● What you should do: Lines from the start of the data through the line containing "- hugo --baseURL" must be given again exactly. Leave the others out.

Change detection outputs:

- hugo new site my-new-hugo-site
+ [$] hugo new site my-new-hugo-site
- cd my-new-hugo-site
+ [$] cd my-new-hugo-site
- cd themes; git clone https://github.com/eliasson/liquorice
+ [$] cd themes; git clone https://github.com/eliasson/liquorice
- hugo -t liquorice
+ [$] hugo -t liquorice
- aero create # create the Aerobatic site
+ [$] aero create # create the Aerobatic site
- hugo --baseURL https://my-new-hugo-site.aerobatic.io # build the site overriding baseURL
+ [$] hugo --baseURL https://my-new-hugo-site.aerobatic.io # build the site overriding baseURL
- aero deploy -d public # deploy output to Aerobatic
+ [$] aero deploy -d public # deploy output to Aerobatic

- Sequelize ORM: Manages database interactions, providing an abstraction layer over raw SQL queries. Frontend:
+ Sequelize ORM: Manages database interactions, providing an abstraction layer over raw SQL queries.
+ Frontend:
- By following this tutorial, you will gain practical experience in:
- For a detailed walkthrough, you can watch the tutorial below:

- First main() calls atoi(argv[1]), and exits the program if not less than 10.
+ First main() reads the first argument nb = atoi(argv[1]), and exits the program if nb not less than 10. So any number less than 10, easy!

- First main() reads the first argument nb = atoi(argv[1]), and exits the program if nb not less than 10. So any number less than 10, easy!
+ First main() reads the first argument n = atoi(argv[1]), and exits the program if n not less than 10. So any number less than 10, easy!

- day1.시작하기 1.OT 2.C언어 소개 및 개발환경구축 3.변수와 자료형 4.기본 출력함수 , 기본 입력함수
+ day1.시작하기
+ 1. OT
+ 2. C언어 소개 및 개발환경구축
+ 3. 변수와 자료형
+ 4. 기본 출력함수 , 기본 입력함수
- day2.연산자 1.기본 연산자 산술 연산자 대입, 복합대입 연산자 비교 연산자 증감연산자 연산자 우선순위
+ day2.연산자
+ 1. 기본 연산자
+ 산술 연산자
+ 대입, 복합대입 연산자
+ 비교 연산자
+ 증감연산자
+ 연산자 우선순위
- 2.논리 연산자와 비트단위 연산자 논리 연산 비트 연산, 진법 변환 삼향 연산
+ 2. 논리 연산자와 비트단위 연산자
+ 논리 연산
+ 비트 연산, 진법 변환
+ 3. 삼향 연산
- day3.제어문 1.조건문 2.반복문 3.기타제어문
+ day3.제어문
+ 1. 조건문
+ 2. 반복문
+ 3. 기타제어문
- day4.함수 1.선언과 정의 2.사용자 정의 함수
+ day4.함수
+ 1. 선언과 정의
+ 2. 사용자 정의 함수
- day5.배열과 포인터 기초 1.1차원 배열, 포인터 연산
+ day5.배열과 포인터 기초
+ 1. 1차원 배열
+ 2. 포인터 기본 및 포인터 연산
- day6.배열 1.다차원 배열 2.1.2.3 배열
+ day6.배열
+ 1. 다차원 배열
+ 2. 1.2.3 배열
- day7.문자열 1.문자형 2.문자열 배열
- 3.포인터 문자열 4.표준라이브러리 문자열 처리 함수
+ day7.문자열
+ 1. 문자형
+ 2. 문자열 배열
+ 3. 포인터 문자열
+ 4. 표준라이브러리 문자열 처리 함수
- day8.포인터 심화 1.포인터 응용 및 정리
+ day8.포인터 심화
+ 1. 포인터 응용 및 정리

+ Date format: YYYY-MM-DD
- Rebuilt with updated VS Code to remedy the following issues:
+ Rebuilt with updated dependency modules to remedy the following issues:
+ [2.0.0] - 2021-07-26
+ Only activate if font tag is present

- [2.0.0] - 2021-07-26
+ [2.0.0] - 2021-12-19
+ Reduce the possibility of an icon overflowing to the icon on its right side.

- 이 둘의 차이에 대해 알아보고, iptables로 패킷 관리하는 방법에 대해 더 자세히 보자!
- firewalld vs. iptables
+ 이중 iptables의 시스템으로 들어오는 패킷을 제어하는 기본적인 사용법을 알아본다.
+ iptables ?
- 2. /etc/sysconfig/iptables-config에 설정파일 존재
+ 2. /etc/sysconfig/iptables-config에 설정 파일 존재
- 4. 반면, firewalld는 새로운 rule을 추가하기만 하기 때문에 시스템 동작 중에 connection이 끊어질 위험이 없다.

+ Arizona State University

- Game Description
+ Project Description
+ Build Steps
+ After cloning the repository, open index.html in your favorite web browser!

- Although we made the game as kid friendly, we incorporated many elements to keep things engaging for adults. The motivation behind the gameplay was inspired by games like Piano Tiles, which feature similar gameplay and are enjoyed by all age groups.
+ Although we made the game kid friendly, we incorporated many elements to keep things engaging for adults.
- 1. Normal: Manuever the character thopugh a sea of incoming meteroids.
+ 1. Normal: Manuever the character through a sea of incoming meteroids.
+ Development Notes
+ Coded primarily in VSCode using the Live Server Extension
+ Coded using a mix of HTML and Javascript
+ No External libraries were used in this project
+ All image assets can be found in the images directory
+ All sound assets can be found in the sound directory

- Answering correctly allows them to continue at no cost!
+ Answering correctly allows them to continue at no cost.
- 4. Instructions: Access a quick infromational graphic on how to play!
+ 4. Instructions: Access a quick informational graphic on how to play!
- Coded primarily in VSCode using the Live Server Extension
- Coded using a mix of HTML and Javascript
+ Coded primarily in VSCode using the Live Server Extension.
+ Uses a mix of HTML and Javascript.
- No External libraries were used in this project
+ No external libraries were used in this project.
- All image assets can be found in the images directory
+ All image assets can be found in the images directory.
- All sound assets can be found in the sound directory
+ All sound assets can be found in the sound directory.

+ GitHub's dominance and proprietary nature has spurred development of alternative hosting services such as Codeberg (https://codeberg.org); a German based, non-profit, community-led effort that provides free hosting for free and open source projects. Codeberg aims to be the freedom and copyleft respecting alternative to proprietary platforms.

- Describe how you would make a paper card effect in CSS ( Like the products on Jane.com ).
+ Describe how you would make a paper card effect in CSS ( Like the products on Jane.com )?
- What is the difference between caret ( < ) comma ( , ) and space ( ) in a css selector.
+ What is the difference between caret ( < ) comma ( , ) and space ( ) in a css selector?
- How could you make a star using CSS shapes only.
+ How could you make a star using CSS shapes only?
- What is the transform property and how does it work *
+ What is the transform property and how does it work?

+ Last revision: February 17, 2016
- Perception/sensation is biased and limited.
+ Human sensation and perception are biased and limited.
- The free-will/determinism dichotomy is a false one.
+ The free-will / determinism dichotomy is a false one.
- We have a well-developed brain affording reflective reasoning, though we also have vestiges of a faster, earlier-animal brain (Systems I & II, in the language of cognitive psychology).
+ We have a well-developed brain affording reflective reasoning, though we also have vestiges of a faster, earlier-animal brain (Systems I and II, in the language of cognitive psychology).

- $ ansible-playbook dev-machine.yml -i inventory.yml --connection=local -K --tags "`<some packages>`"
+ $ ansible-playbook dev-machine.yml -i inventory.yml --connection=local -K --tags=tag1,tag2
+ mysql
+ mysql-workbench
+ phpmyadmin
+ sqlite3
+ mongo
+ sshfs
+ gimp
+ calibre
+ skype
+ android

● Exercise result:
- hugo new site my-new-hugo-site
+ [$] hugo new site my-new-hugo-site
- cd my-new-hugo-site
+ [$] cd my-new-hugo-site
- cd themes; git clone https://github.com/eliasson/liquorice
+ [$] cd themes; git clone https://github.com/eliasson/liquorice
- hugo -t liquorice
+ [$] hugo -t liquorice
- aero create # create the Aerobatic site
+ [$] aero create # create the Aerobatic site
- hugo --baseURL https://my-new-hugo-site.aerobatic.io # build the site overriding baseURL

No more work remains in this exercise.